KALLE LASN, fundador da Adbusters e coordenador do "Buy Nothing Day"

Ontem não comprei um hambúrguer do McDonald's.
Estava faminto, saindo de uma reunião e a caminho de outra, e passei ao lado de uma lanchonete da rede. De verdade: eu estava doido para comer uma porção de fritas e um Big Mac. Mas me controlei.
Afinal, são mais de 17 anos de treino, dia após dia, contra mim mesmo e as minhas vontades. Isso é o fundamental: treinar. Vai levar um bom tempo, mas não se preocupe. Treine que você consegue. E não fi quei com fome. Andei uns passos a mais e parei em um pequeno restaurante do meu bairro. Preferi dizer sim ao comerciante local. É nele que confi o mais.

ENTREVISTA KALLE LASN

O inimigo mortal da 'doença' do consumo

DA REPORTAGEM LOCAL

Kalle Lasn é um sujeito religioso. Fala sobre consumismo e os malefícios da publicidade com a mesma empolgação de um fanático em guerra contra o demônio. É um pregador, na essência. Esse estoniano de 66 anos é o responsável por uma das maiores campanhas mundiais anticonsumo. Criou há 20 anos, com Bill Schmalz, em Vancouver, Canadá, a Adbusters, ONG que publica uma revista bimestral com a sua pregação social, ambiental e não-consumista.
Para essa pregação, ele usa o mesmo veneno que acusa na oposição: peças com linguagem publicitária para abdução de seus adeptos e venda de "material de campanha" para a difusão de suas idéias. De seu escritório em Vancouver, ele falou à Folha, por telefone. (JWC)

 

FOLHA - Consumo é doença?
KALLE LASN
- Sim, consumo é doença. Foi a onda consumista que levou o planeta à mudança climática e, finalmente, agora, nos levou a esta enorme crise financeira e econômica que estamos vivendo, a maior de toda a história da humanidade.
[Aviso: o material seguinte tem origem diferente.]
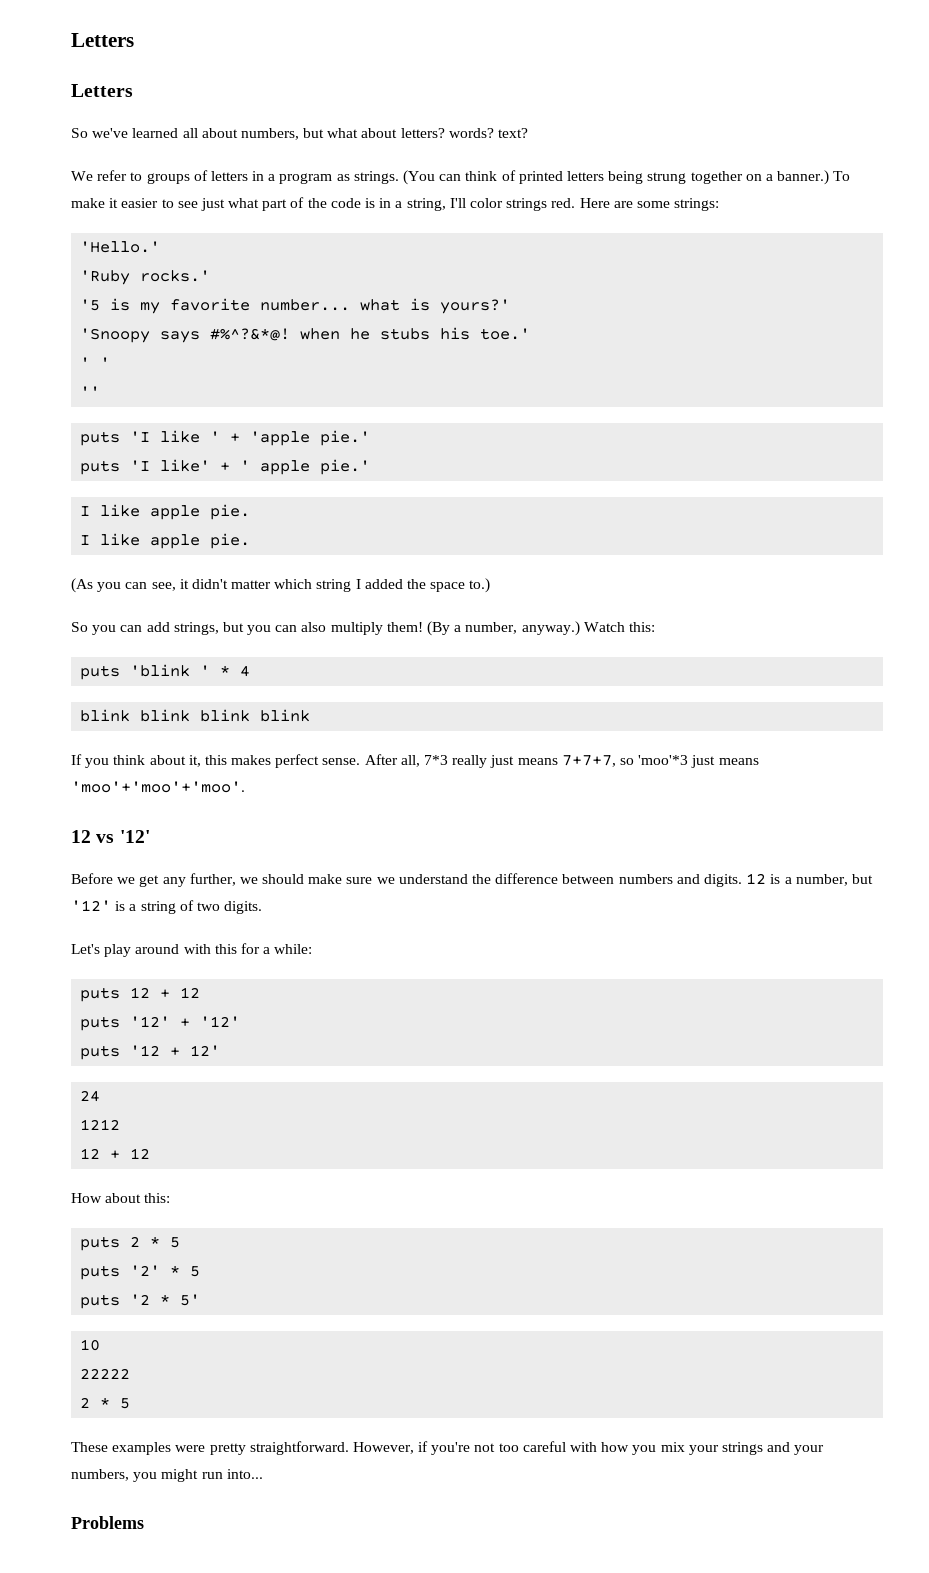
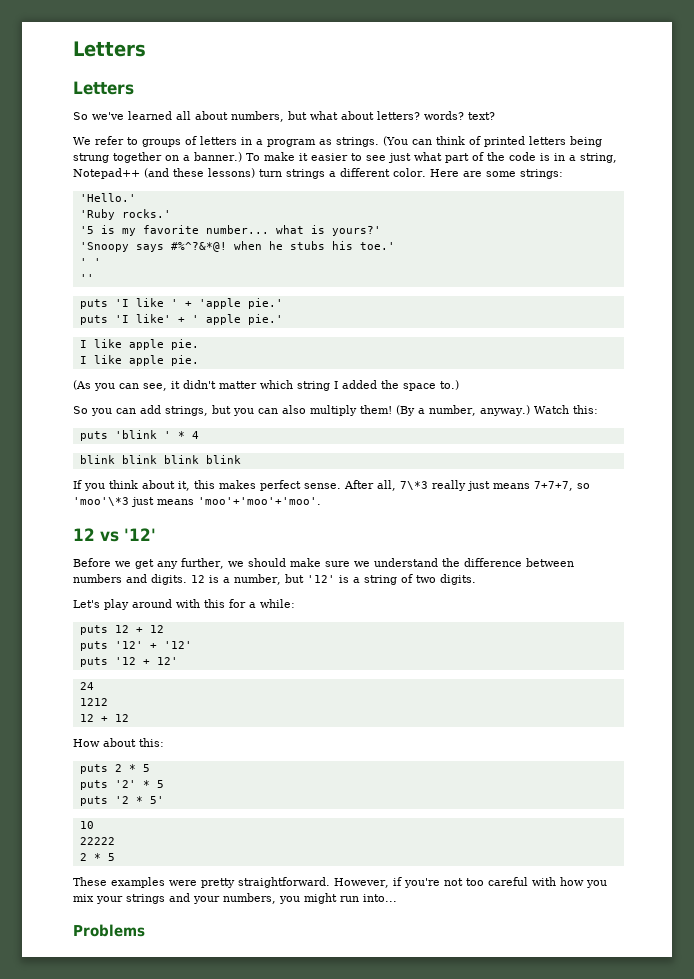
- To make it easier to see just what part of the code is in a string, I'll color strings red.
+ To make it easier to see just what part of the code is in a string, Notepad++ (and these lessons) turn strings a different color.
- After all, 7*3 really just means 7+7+7, so 'moo'*3 just means 'moo'+'moo'+'moo'.
+ After all, 7\*3 really just means 7+7+7, so 'moo'\*3 just means 'moo'+'moo'+'moo'.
FOLHA - Então, na sua opinião, o consumidor é o grande culpado pela crise dos mercados?
LASN
- Sem dúvida. O problema é o consumo do grupo formado pelo um bilhão de pessoas mais ricas do planeta que consomem 86% de tudo o que é produzido. O que significa que cinco bilhões ficam, teoricamente, com os 14% restantes da produção, o que não é justo.

FOLHA - O que os "consumistas" fizeram para isso?
LASN
- Eles compraram mais do que poderiam. Pegaram dinheiro emprestado ou usaram as economias para comprar casas, carros, ou seja, mergulharam as suas vidas nisso e chafurdaram-se em dívidas nos últimos 20 anos.
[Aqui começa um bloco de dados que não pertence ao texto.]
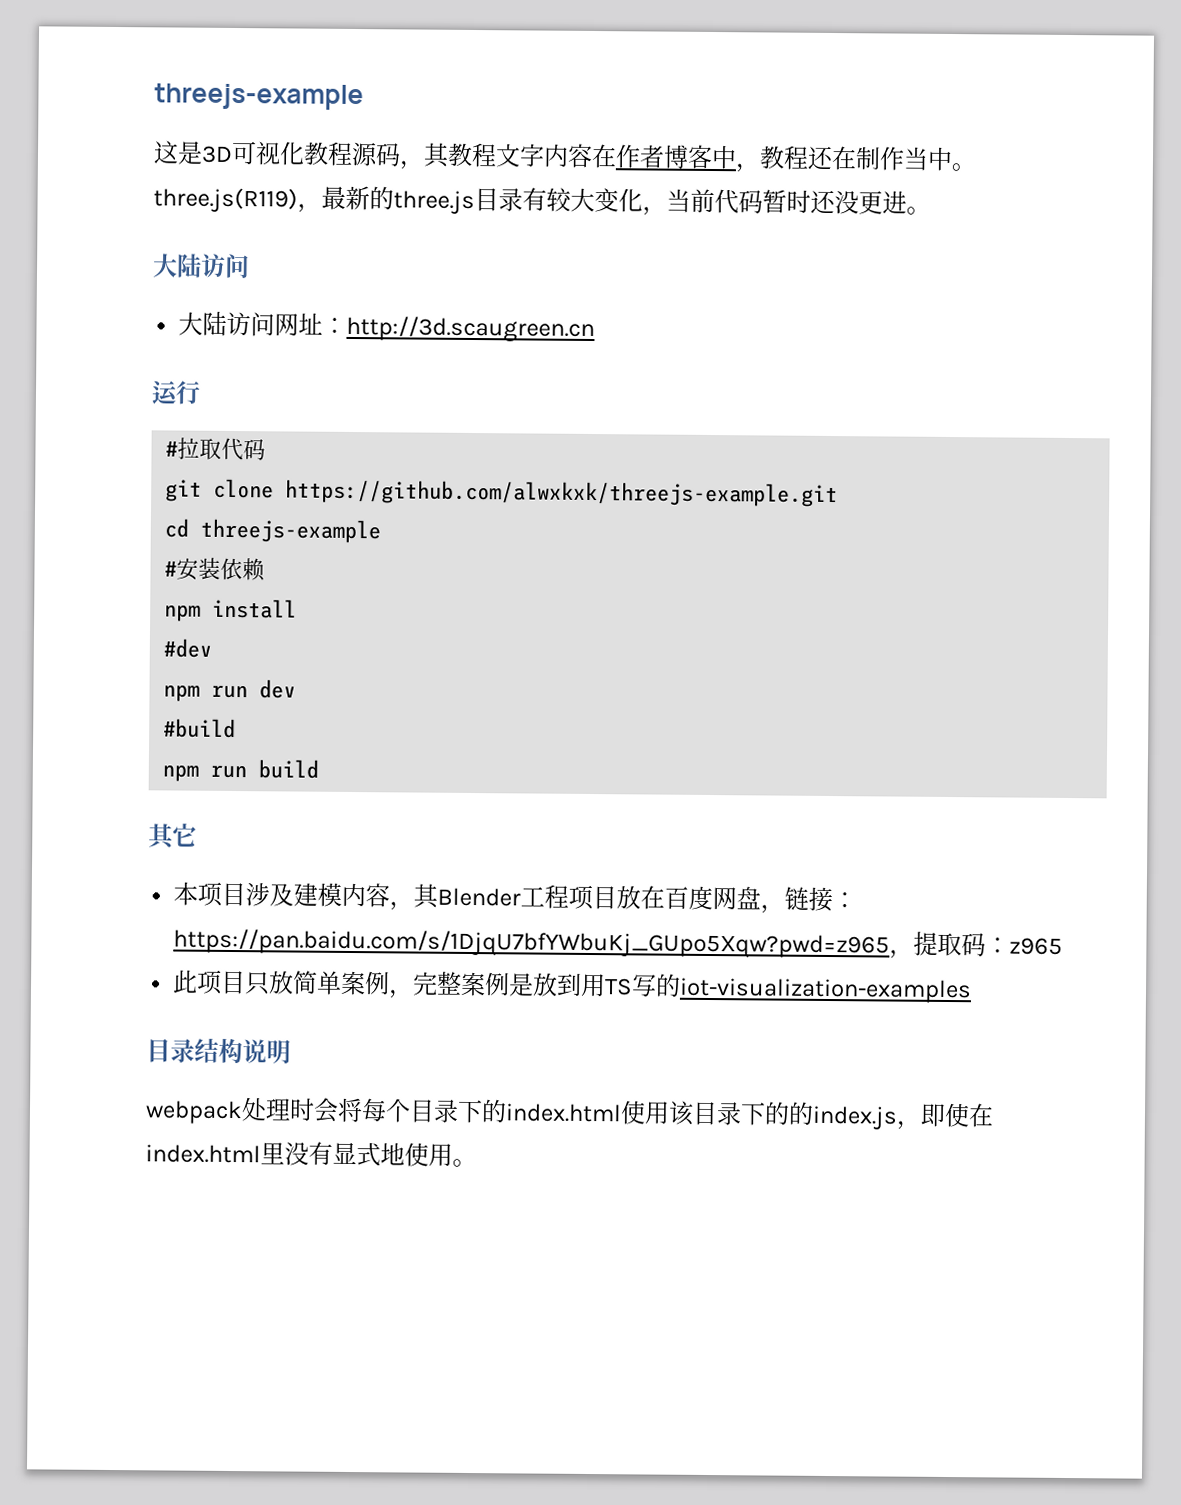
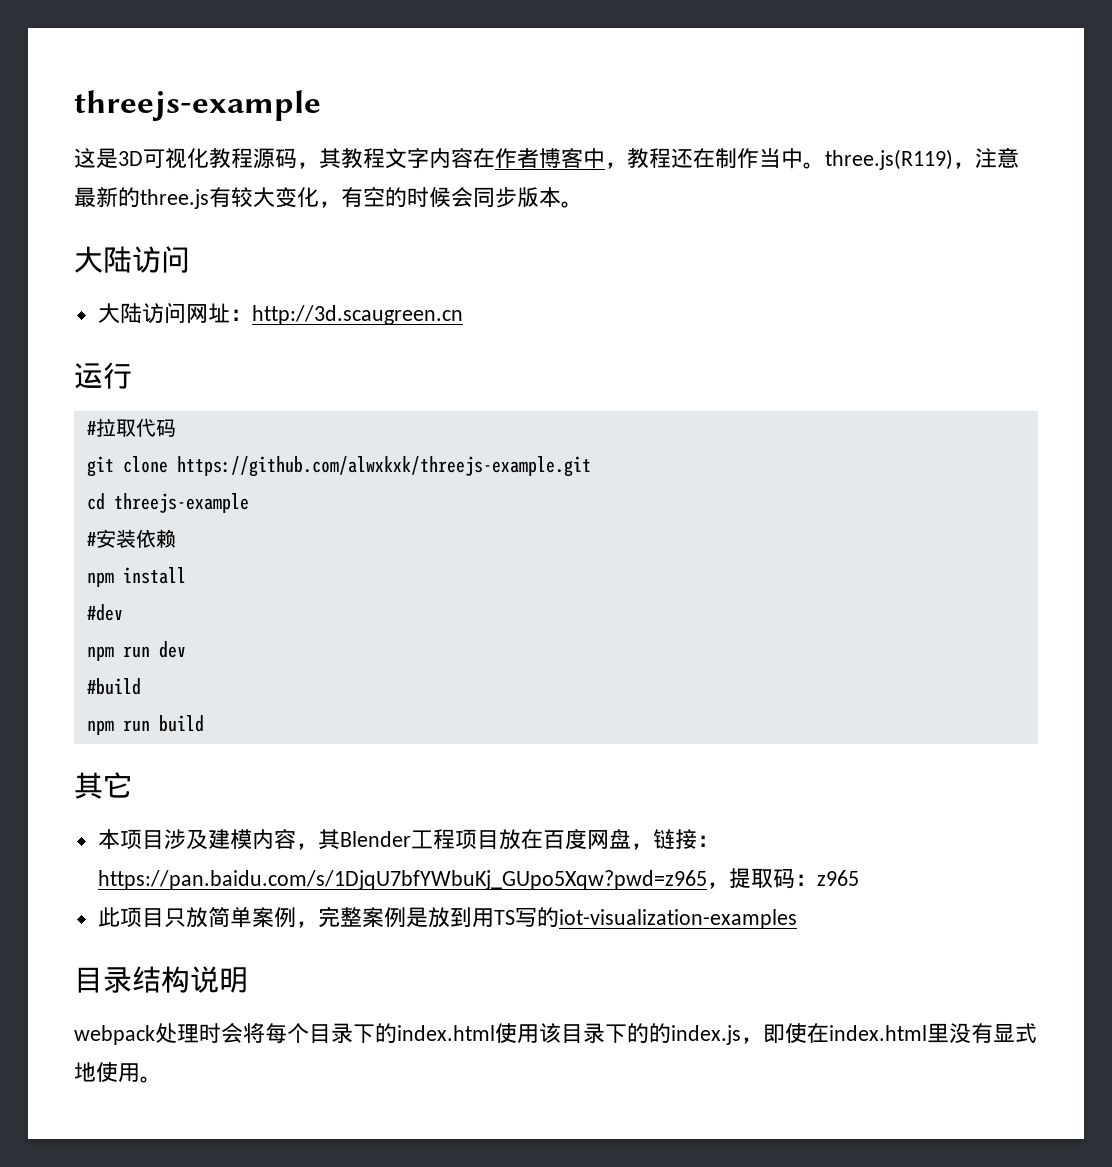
- 这是3D可视化教程源码，其教程文字内容在作者博客中，教程还在制作当中。three.js(R119)，最新的three.js目录有较大变化，当前代码暂时还没更进。
+ 这是3D可视化教程源码，其教程文字内容在作者博客中，教程还在制作当中。three.js(R119)，注意最新的three.js有较大变化，有空的时候会同步版本。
FOLHA - Dizendo isso, o senhor desengana o mundo. É o fim?
LASN
- Não, a solução é pensar nossas vidas de forma diferente. Começando por este dia 29, hoje, aderindo à campanha do Buy Nothing Day (Dia de Não Consumir), e deixando o lado negro do consumismo.

FOLHA - Como mudar o jeito de pensar de pessoas em lugares tão diferentes como África, Europa, Brasil e Estados Unidos?
LASN
- Consumismo é consumismo em qualquer lugar, porque foi algo surgido após a Segunda Guerra, em países da Europa e nos Estados Unidos. É o capitalismo que tomou o mundo há mais de 50 anos e vem destruindo todas as outras culturas. Se você for ao Butão, ao Tibete ou mesmo ao México vai notar isso.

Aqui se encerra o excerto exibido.